> _YOUR ASSIGNMENT_:
Output a character-exact copy of the data, images removed.

(Detected change data)

--------------------------------------------------

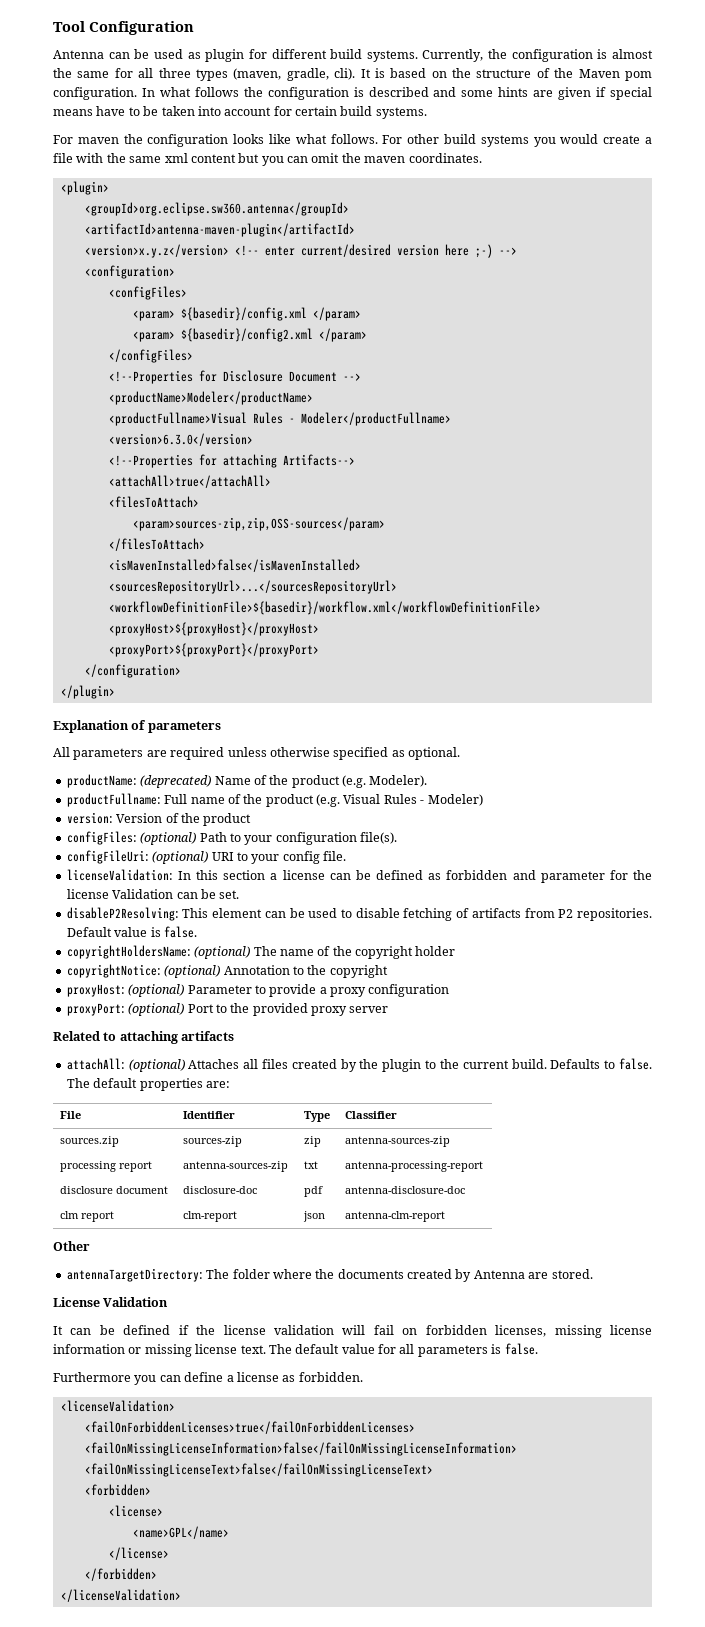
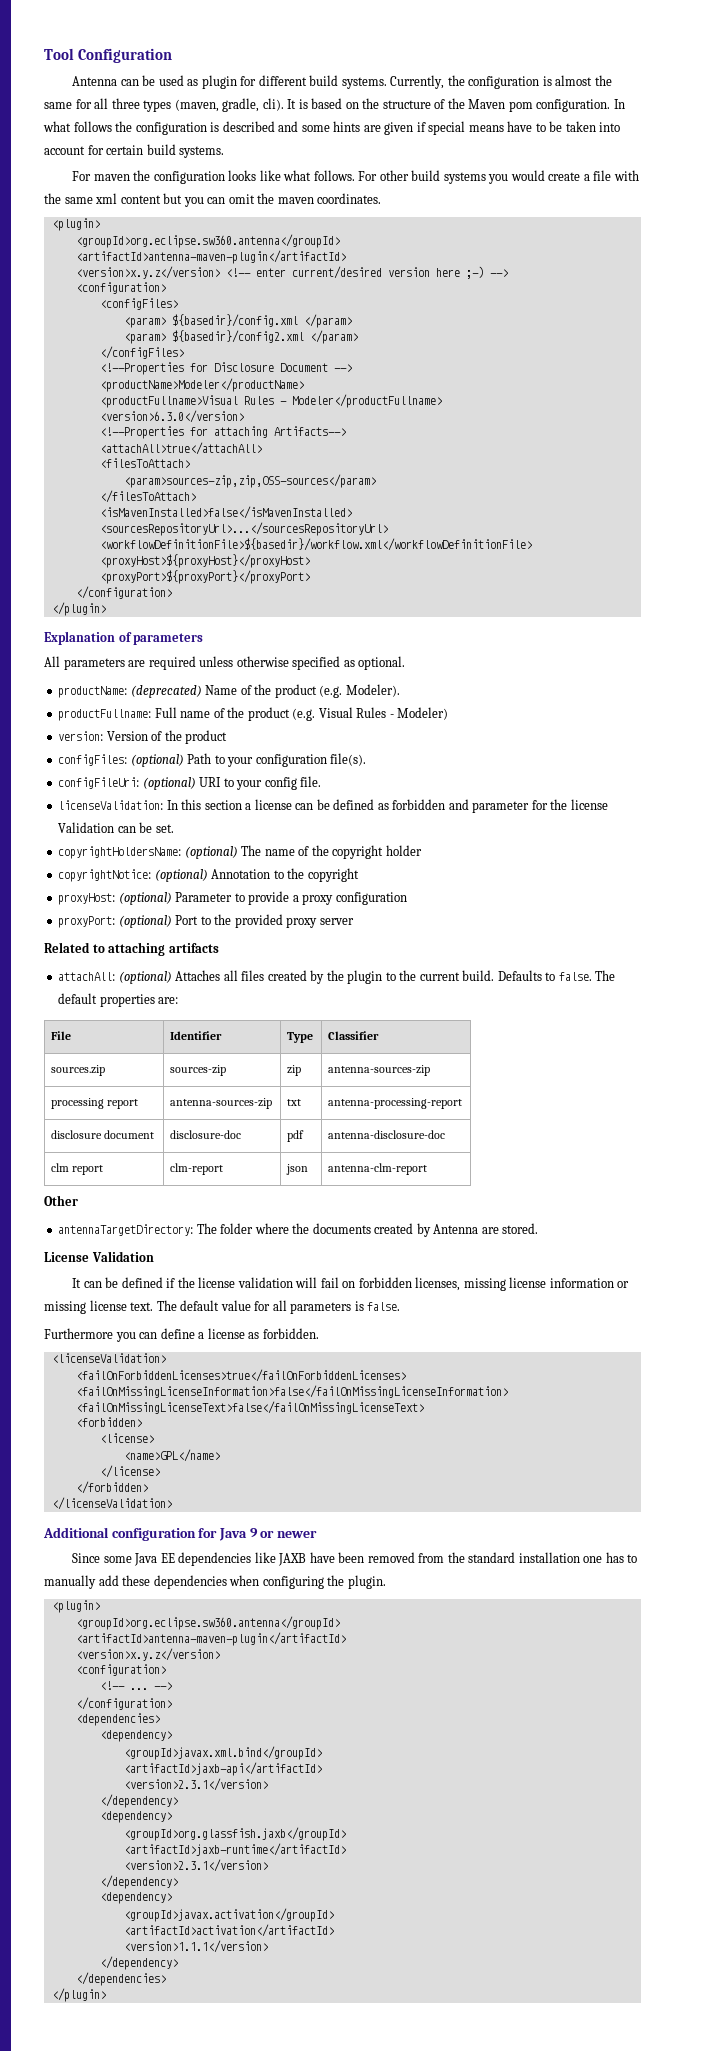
- disableP2Resolving: This element can be used to disable fetching of artifacts from P2 repositories. Default value is false.
+ Additional configuration for Java 9 or newer
+ Since some Java EE dependencies like JAXB have been removed from the standard installation one has to manually add these dependencies when configuring the plugin.
+ <plugin>
+ <groupId>org.eclipse.sw360.antenna</groupId>
+ <artifactId>antenna-maven-plugin</artifactId>
+ <version>x.y.z</version>
+ <configuration>
+ <!-- ... -->
+ </configuration>
+ <dependencies>
+ <dependency>
+ <groupId>javax.xml.bind</groupId>
+ <artifactId>jaxb-api</artifactId>
+ <version>2.3.1</version>
+ </dependency>
+ <dependency>
+ <groupId>org.glassfish.jaxb</groupId>
+ <artifactId>jaxb-runtime</artifactId>
+ <version>2.3.1</version>
+ </dependency>
+ <dependency>
+ <groupId>javax.activation</groupId>
+ <artifactId>activation</artifactId>
+ <version>1.1.1</version>
+ </dependency>
+ </dependencies>
+ </plugin>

--------------------------------------------------

> _WRITTEN SOLUTION_:
- disableP2Resolving: This element can be used to disable fetching of artifacts from P2 repositories. Default value is false.
+ Additional configuration for Java 9 or newer
+ Since some Java EE dependencies like JAXB have been removed from the standard installation one has to manually add these dependencies when configuring the plugin.
+ <plugin>
+ <groupId>org.eclipse.sw360.antenna</groupId>
+ <artifactId>antenna-maven-plugin</artifactId>
+ <version>x.y.z</version>
+ <configuration>
+ <!-- ... -->
+ </configuration>
+ <dependencies>
+ <dependency>
+ <groupId>javax.xml.bind</groupId>
+ <artifactId>jaxb-api</artifactId>
+ <version>2.3.1</version>
+ </dependency>
+ <dependency>
+ <groupId>org.glassfish.jaxb</groupId>
+ <artifactId>jaxb-runtime</artifactId>
+ <version>2.3.1</version>
+ </dependency>
+ <dependency>
+ <groupId>javax.activation</groupId>
+ <artifactId>activation</artifactId>
+ <version>1.1.1</version>
+ </dependency>
+ </dependencies>
+ </plugin>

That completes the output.